_RECORDS FOR THE TASK_
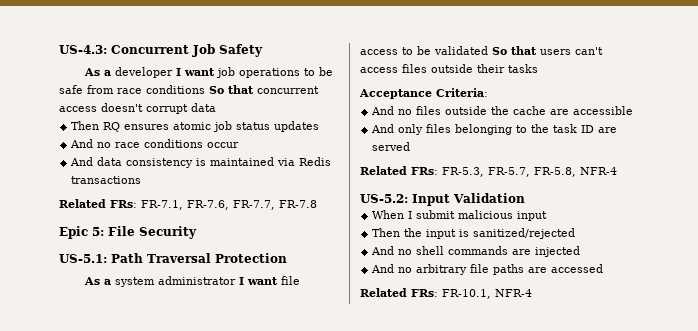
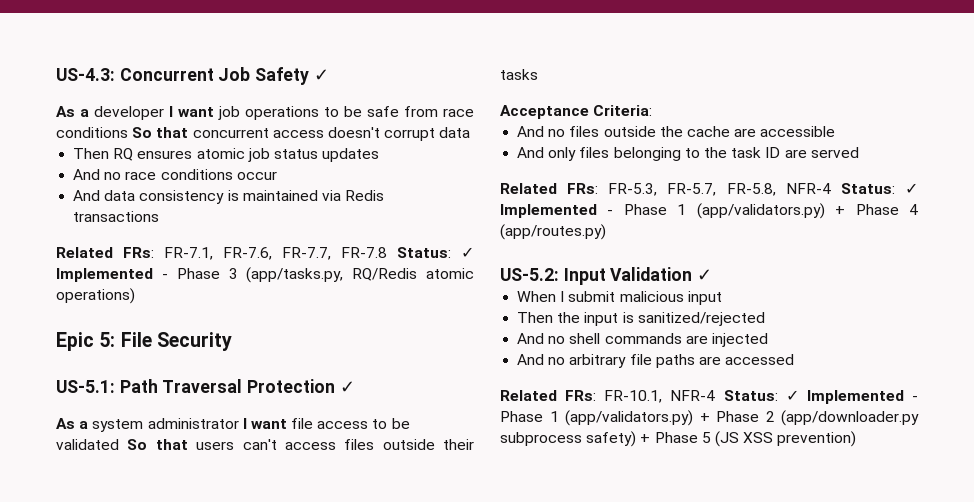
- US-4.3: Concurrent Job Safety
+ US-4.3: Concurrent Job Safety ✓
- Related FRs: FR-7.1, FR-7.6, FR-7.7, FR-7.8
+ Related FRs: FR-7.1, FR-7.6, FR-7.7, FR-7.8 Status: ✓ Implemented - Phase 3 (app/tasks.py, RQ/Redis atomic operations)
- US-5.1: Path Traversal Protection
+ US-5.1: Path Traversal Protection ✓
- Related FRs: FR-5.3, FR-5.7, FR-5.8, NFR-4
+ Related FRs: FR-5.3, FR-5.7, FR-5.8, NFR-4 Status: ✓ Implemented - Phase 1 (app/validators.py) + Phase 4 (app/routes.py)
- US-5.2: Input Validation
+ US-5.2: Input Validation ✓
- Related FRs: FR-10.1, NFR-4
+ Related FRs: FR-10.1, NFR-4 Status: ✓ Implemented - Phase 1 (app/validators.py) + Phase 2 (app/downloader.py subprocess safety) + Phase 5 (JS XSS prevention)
--
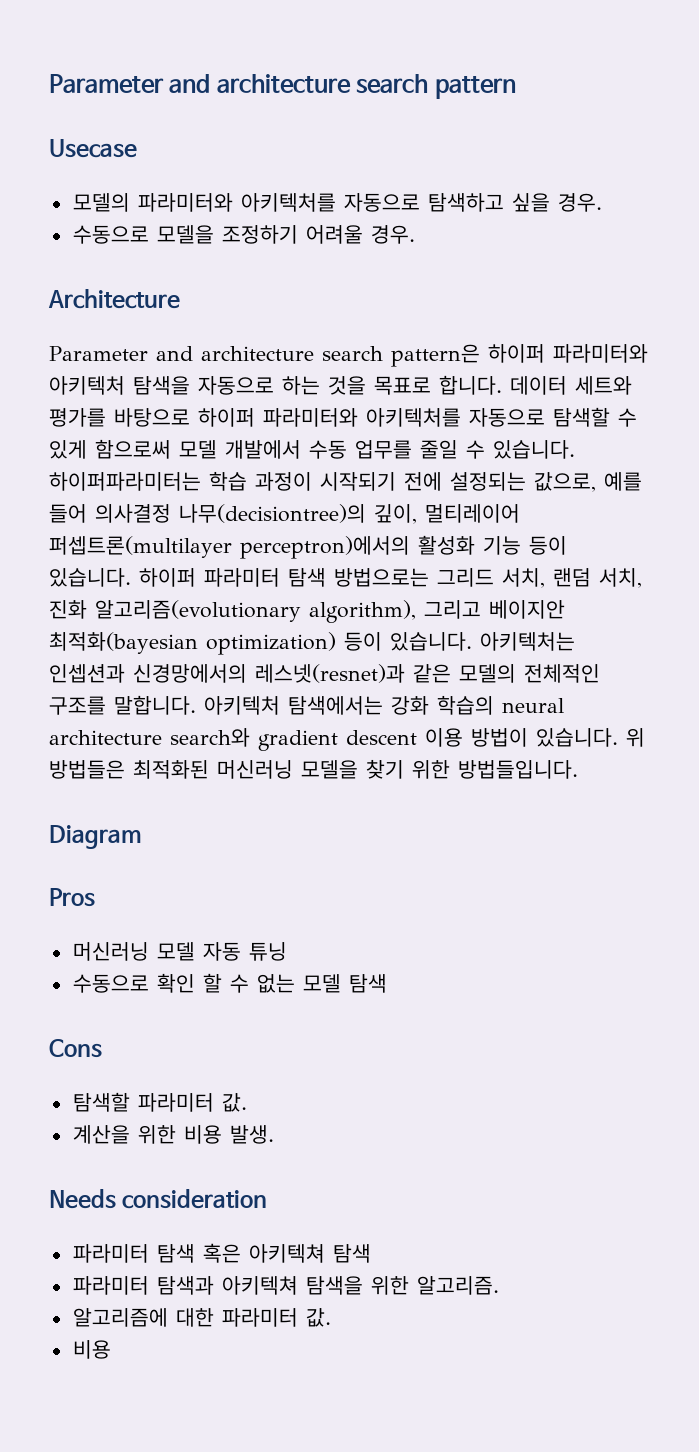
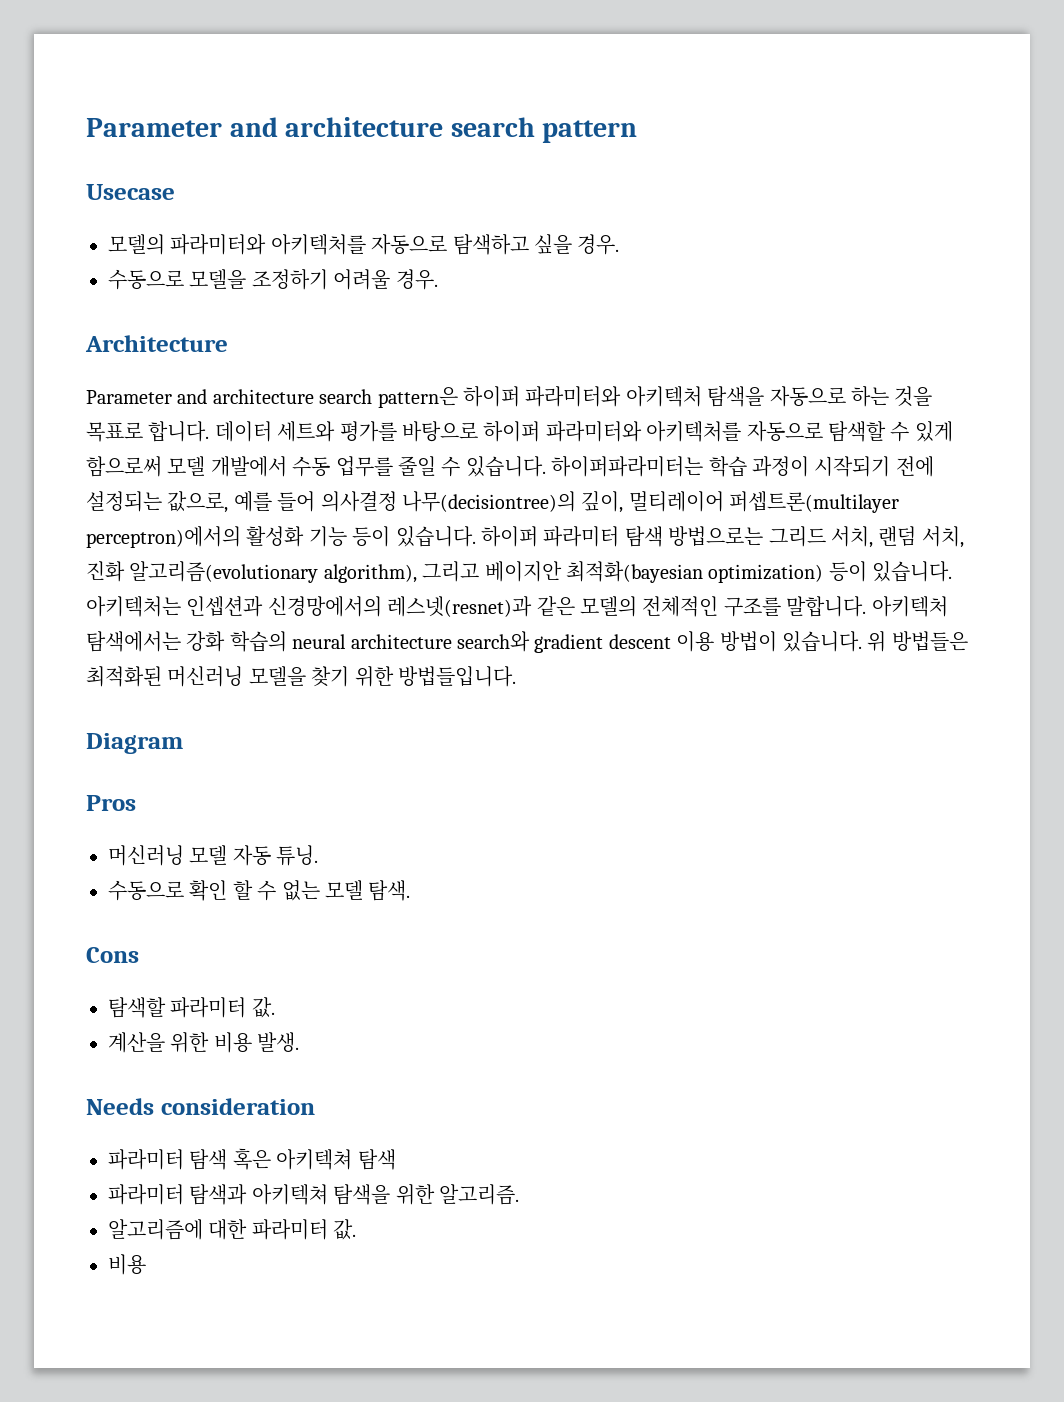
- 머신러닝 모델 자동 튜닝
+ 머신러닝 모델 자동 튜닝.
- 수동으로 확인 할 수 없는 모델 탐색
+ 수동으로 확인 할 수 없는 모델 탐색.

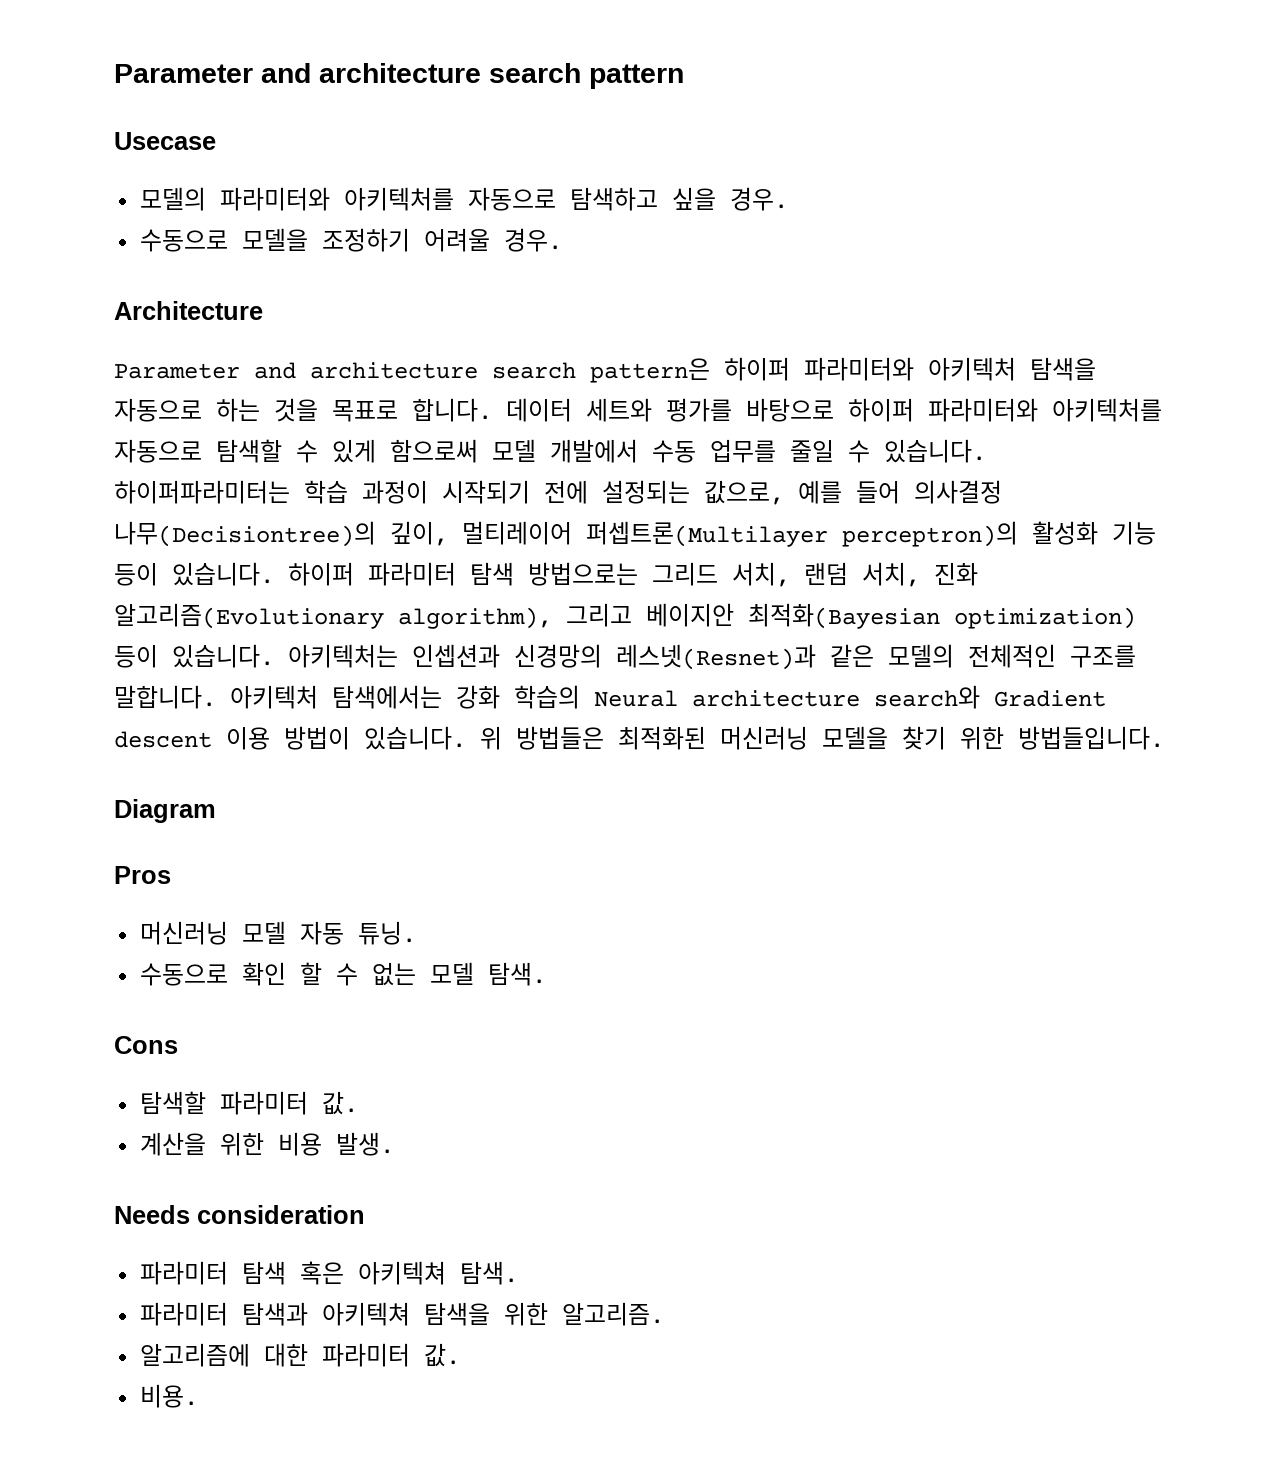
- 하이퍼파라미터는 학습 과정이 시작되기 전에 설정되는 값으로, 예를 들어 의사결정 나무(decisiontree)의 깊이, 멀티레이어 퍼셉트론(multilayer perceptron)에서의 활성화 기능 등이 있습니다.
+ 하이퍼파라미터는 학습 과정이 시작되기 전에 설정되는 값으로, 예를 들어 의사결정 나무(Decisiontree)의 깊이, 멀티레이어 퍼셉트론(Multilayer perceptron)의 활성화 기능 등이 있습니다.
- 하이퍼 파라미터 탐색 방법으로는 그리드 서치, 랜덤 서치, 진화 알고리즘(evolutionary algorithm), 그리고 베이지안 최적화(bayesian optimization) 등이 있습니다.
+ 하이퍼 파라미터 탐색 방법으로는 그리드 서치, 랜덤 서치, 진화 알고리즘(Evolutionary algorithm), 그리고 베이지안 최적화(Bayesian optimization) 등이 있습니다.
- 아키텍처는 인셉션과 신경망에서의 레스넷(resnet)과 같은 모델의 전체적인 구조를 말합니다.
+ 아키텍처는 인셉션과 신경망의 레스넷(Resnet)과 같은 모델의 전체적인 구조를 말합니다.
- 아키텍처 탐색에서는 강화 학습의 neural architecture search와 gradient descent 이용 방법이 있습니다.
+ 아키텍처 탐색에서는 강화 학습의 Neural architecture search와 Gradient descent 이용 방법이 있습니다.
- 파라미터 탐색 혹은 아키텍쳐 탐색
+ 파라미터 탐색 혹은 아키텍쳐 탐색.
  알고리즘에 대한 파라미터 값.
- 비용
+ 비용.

_WORK TASK_
Using the data above, print exactly the lines from the line that contains "Input Validation ✓" through the line that contains "(JS XSS prevention)", with both included.

_SOLUTION FOR THIS TASK_
+ US-5.2: Input Validation ✓
- Related FRs: FR-10.1, NFR-4
+ Related FRs: FR-10.1, NFR-4 Status: ✓ Implemented - Phase 1 (app/validators.py) + Phase 2 (app/downloader.py subprocess safety) + Phase 5 (JS XSS prevention)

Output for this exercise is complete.